# EXERCISE DETAILS:
Write out, word for word, the line that contains "Dream Pink Girls" and each line after it down to the last line of the data below. Include nothing more.

--- GIVEN DATA Enclosed Below ---

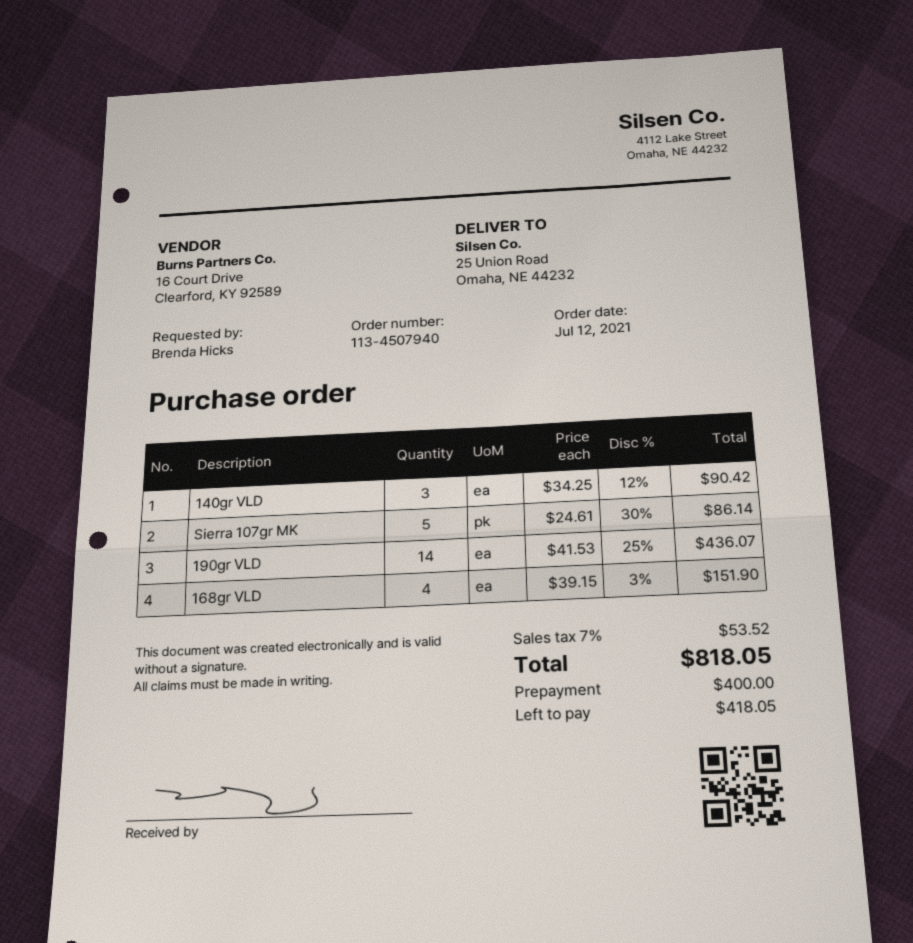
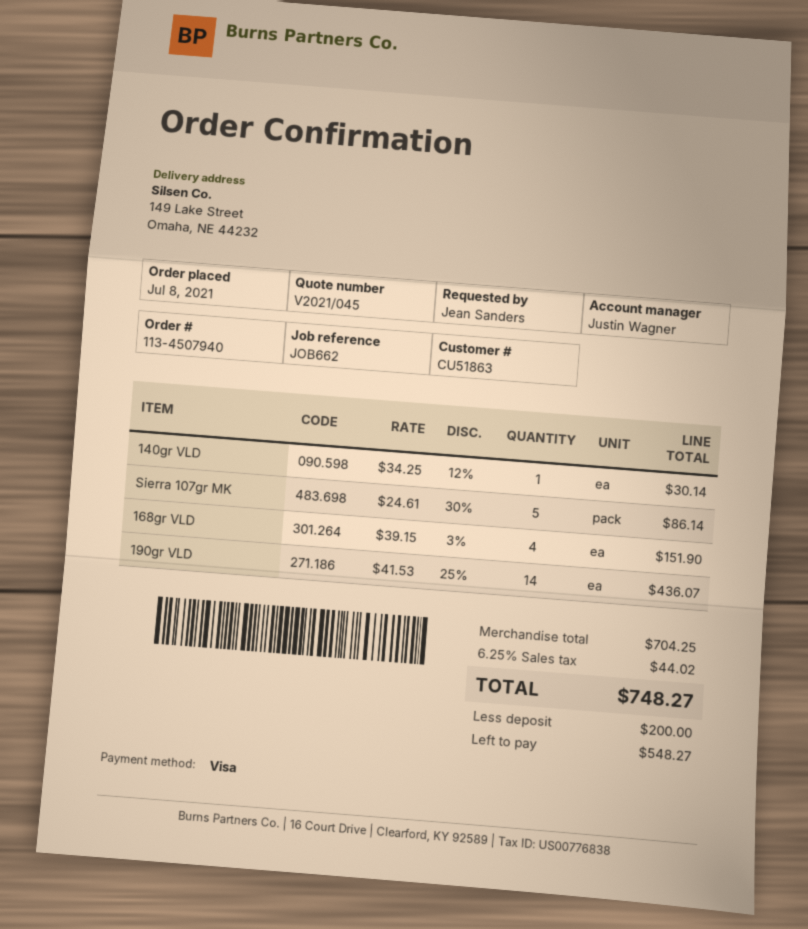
order date: 2021-07-12 -> 2021-07-08
ordered by: Brenda Hicks -> Jean Sanders
ship to: 25 Union Road, Omaha, NE 44232 -> 149 Lake Street, Omaha, NE 44232
140gr VLD: 3 x 34.25 - 12% = 90.42 -> 1 x 34.25 - 12% = 30.14
tax: 7% = 53.52 -> 6.25% = 44.02
total: 818.05 -> 748.27
deposit: 400.00 -> 200.00
balance: 418.05 -> 548.27

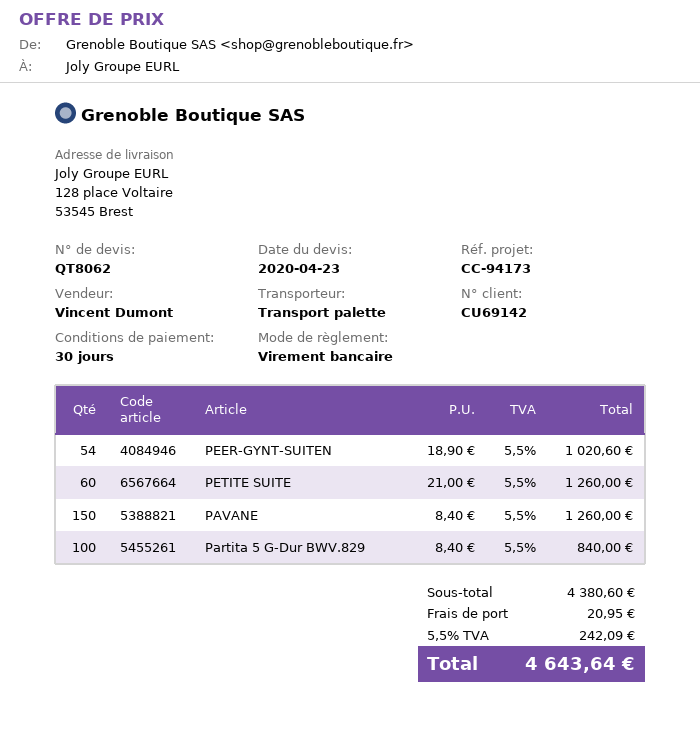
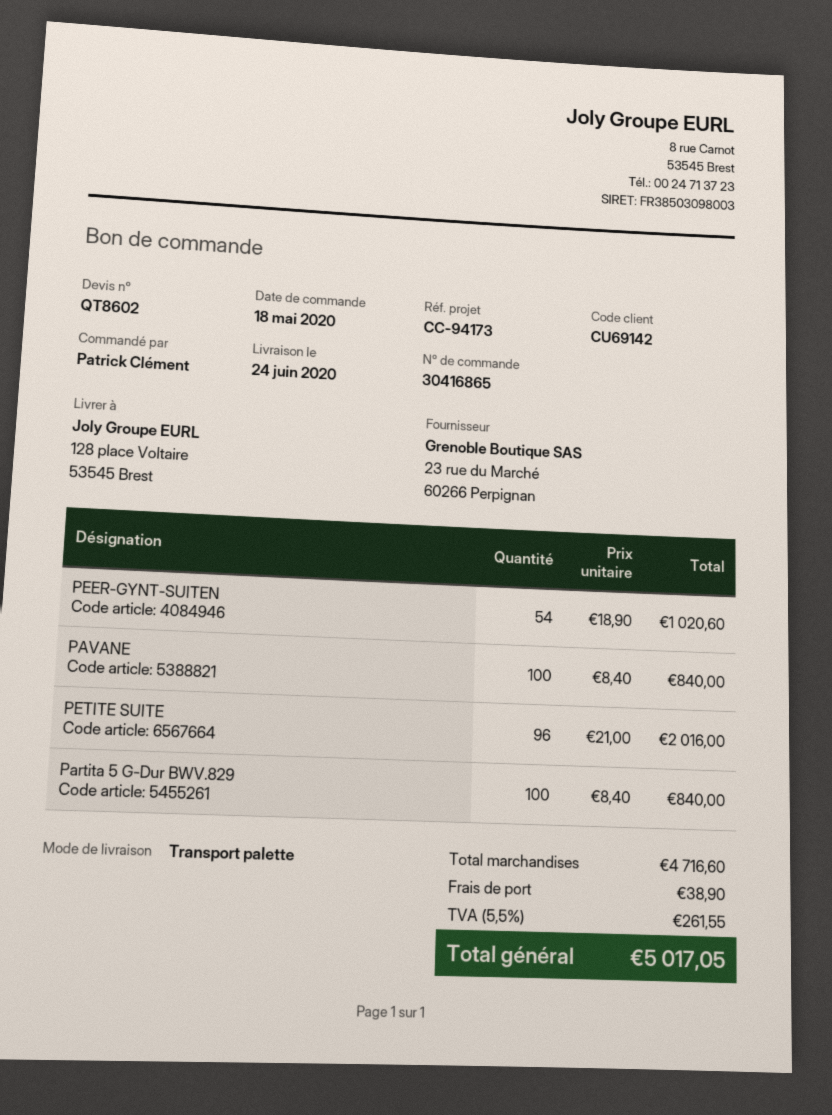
quote number: QT8062 -> QT8602
PETITE SUITE: 60 x 21.00 = 1260.00 -> 96 x 21.00 = 2016.00
PAVANE: 150 x 8.40 = 1260.00 -> 100 x 8.40 = 840.00
subtotal: 4380.60 -> 4716.60
shipping: 20.95 -> 38.90
tax: 5.5% = 242.09 -> 5.5% = 261.55
total: 4643.64 -> 5017.05

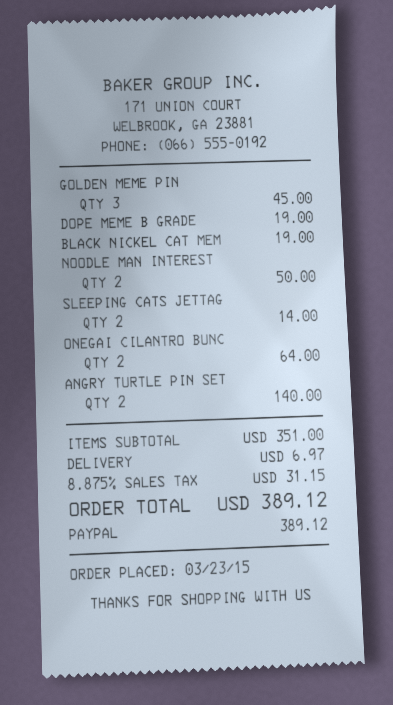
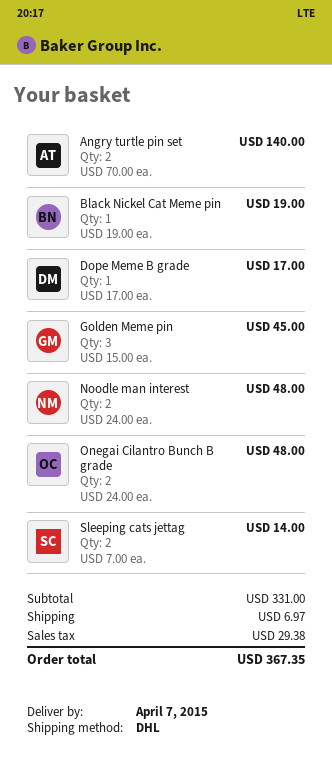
DOPE MEME B GRADE: 1 for 19.00 -> 1 for 17.00
NOODLE MAN INTEREST: 2 for 50.00 -> 2 for 48.00
ONEGAI CILANTRO BUNC: 2 for 64.00 -> 2 for 48.00
subtotal: 351.00 -> 331.00
tax: 31.15 -> 29.38
total: 389.12 -> 367.35

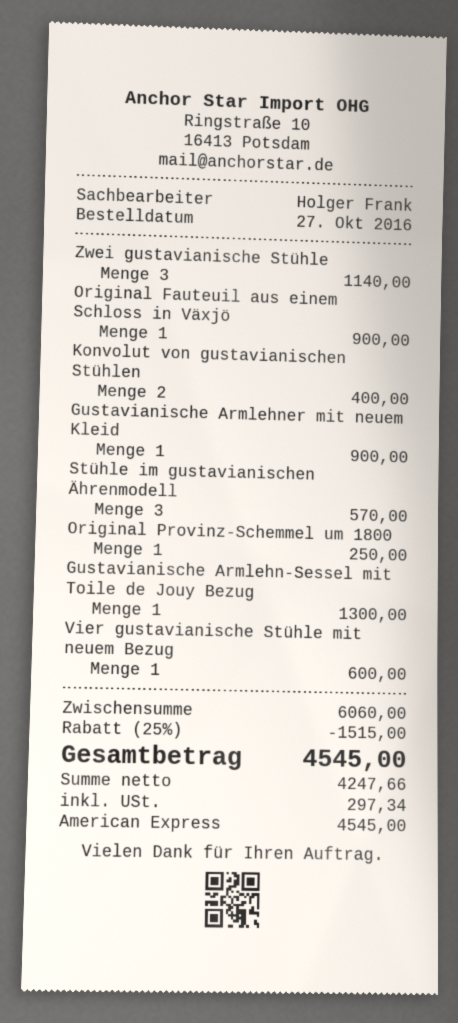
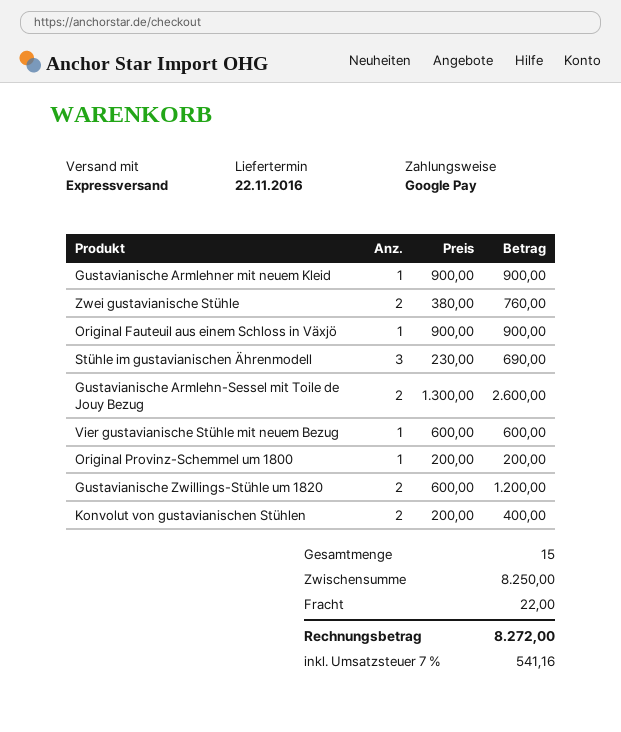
payment method: American Express -> Google Pay
Zwei gustavianische Stühle: 3 for 1140.00 -> 2 for 760.00
Stühle im gustavianischen Ährenmodell: 3 for 570.00 -> 3 for 690.00
Original Provinz-Schemmel um 1800: 1 for 250.00 -> 1 for 200.00
Gustavianische Armlehn-Sessel mit Toile de Jouy Bezug: 1 for 1300.00 -> 2 for 2600.00
Gustavianische Zwillings-Stühle um 1820: none -> 2 for 1200.00
subtotal: 6060.00 -> 8250.00
discount: 25% = 1515.00 -> none
shipping: none -> 22.00
tax: 297.34 -> 541.16
total: 4545.00 -> 8272.00

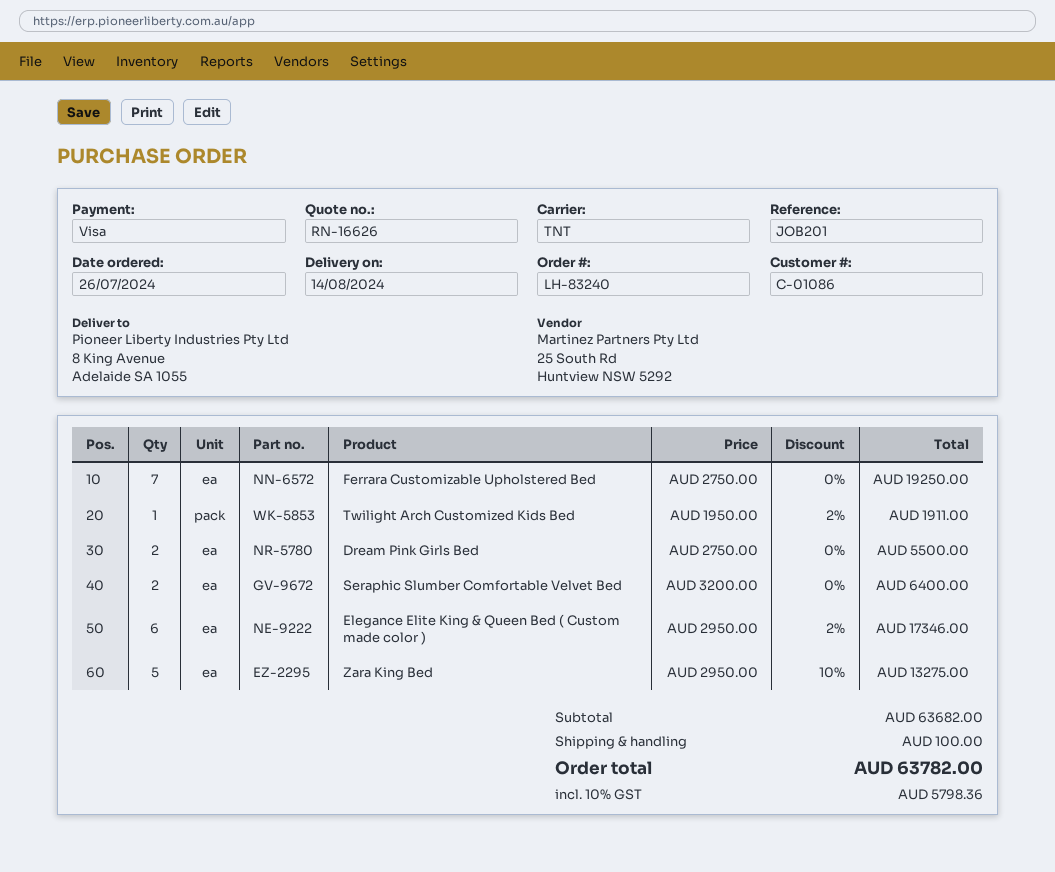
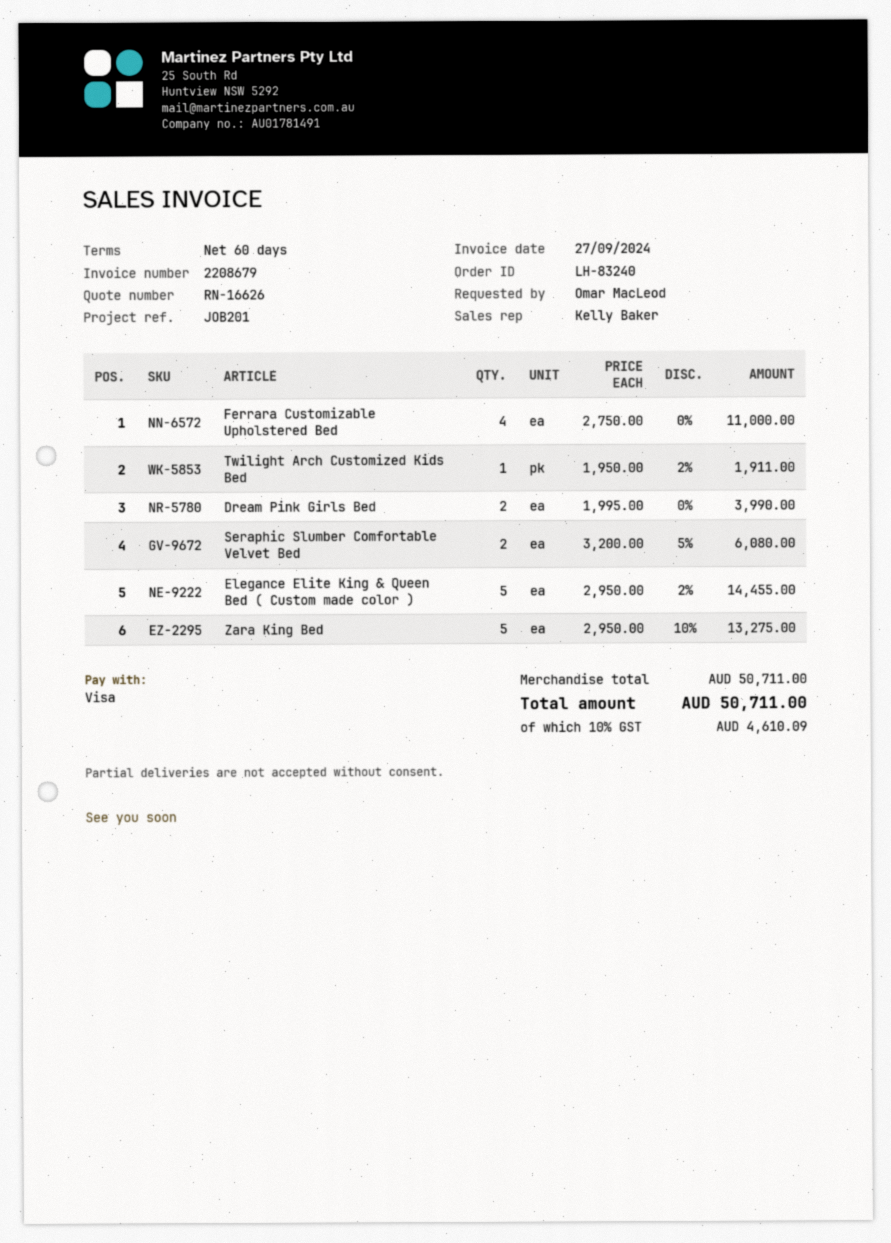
Ferrara Customizable Upholstered Bed: 7 x 2750.00 = 19250.00 -> 4 x 2750.00 = 11000.00
Dream Pink Girls Bed: 2 x 2750.00 = 5500.00 -> 2 x 1995.00 = 3990.00
Seraphic Slumber Comfortable Velvet Bed: 2 x 3200.00 = 6400.00 -> 2 x 3200.00 - 5% = 6080.00
Elegance Elite King & Queen Bed ( Custom made color ): 6 x 2950.00 - 2% = 17346.00 -> 5 x 2950.00 - 2% = 14455.00
subtotal: 63682.00 -> 50711.00
shipping: 100.00 -> none
tax: 10% = 5798.36 -> 10% = 4610.09
total: 63782.00 -> 50711.00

--- End of Enclosed GIVEN DATA ---

# YOUR RESPONSE:
Dream Pink Girls Bed: 2 x 2750.00 = 5500.00 -> 2 x 1995.00 = 3990.00
Seraphic Slumber Comfortable Velvet Bed: 2 x 3200.00 = 6400.00 -> 2 x 3200.00 - 5% = 6080.00
Elegance Elite King & Queen Bed ( Custom made color ): 6 x 2950.00 - 2% = 17346.00 -> 5 x 2950.00 - 2% = 14455.00
subtotal: 63682.00 -> 50711.00
shipping: 100.00 -> none
tax: 10% = 5798.36 -> 10% = 4610.09
total: 63782.00 -> 50711.00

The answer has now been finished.